Pradaxa Settlement Announced as Boehringer Ingelheim Agrees to Pay $650M
by Simon Clark
Last Updated on June 27, 2017
Thousands of lawsuits against Boehringer Ingelheim (BI) will soon be resolved after the company agreed to settle the majority of cases filed in state and federal courts over its blockbuster drug Pradaxa. The proposed settlement – a reported $650 million – will resolve around 4,000 claims stemming from allegations that the company issued insufficient warnings about the risks associated with the anticoagulant. These risks, which prompted a safety announcement from the FDA in December 2011, specifically referred to “serious bleeding events” occurring in users of the drug. The suits further alleged that BI failed to advise medical professionals about the proper use of Pradaxa, failed to provide an antidote for its drug, and even withheld knowledge about the bleeding risk from the FDA.
The problem seems not to be that Pradaxa poses a bleeding risk, but more that this risk was not accurately reflected on the drug’s label and in relevant BI literature.

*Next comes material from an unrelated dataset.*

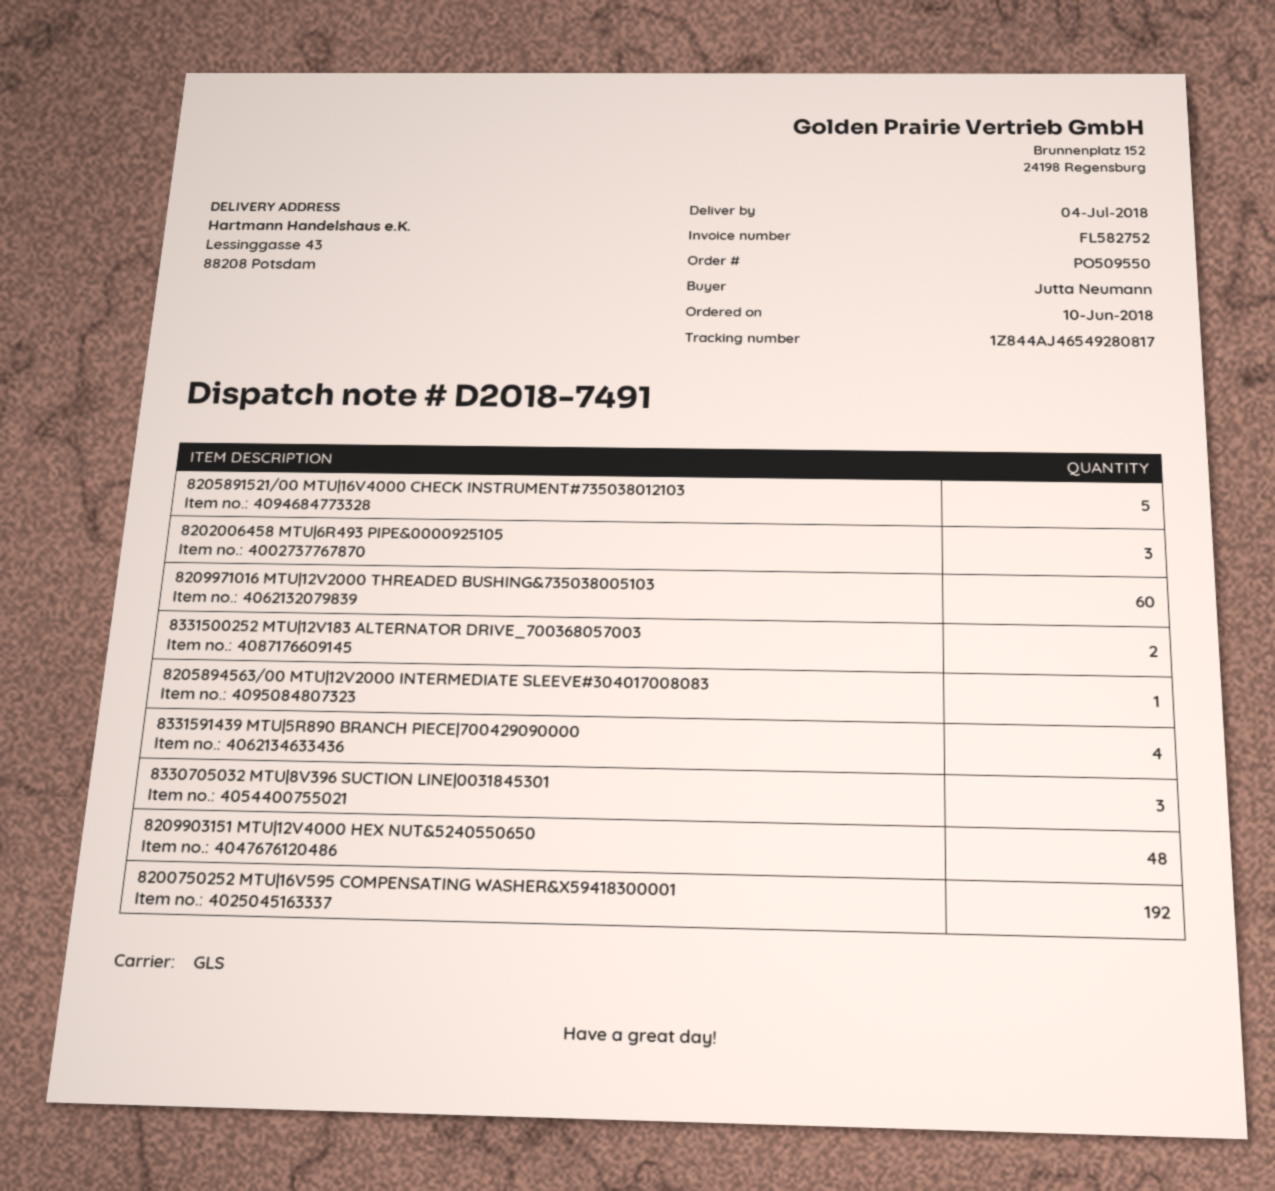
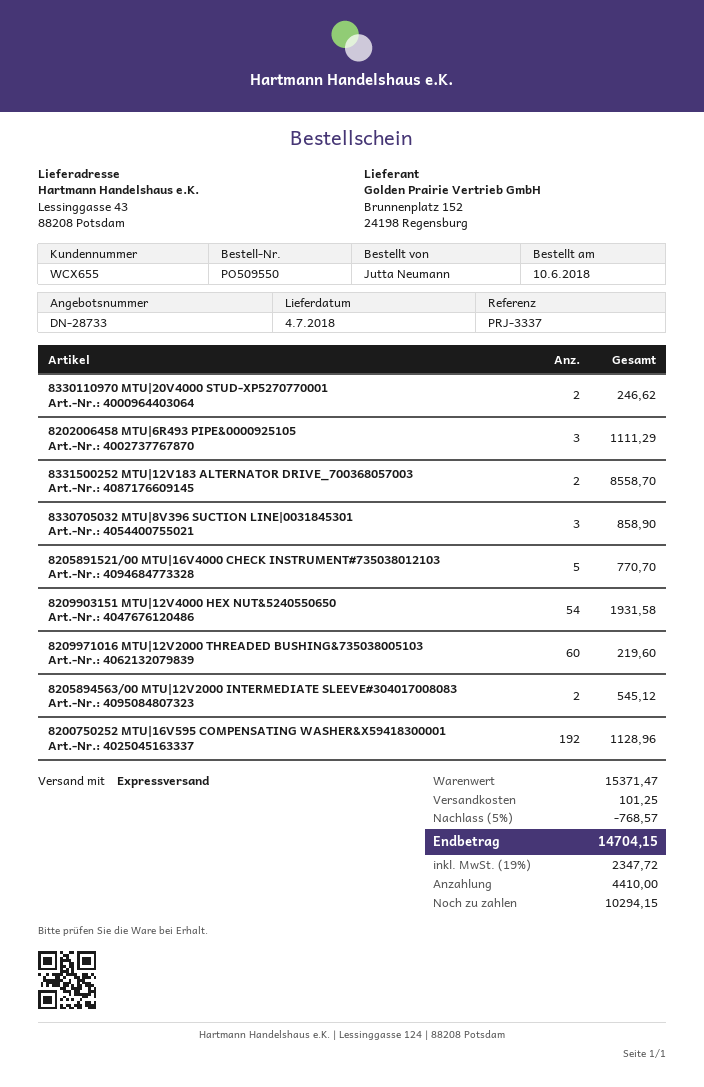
shipping method: GLS -> express
8205894563/00 MTU|12V2000 INTERMEDIATE SLEEVE#304017008083: 1 -> 2
8331591439 MTU|5R890 BRANCH PIECE|700429090000: 4 -> none
8209903151 MTU|12V4000 HEX NUT&5240550650: 48 -> 54
8330110970 MTU|20V4000 STUD-XP5270770001: none -> 2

The settlement is no indication that BI is admitting fault, though:
"BI stands resolutely behind Pradaxa and believed from the outset that the plaintiffs' claims lacked merit […] The US litigation system is described by some as a business where lawyers run advertising campaigns to find clients. Furthermore we have to consider that juries composed of lay people have to decide about very difficult scientific matters. All this does not allow reliable predictions for the outcome of a huge number of individual trials and that is why we came to the tough decision to settle.”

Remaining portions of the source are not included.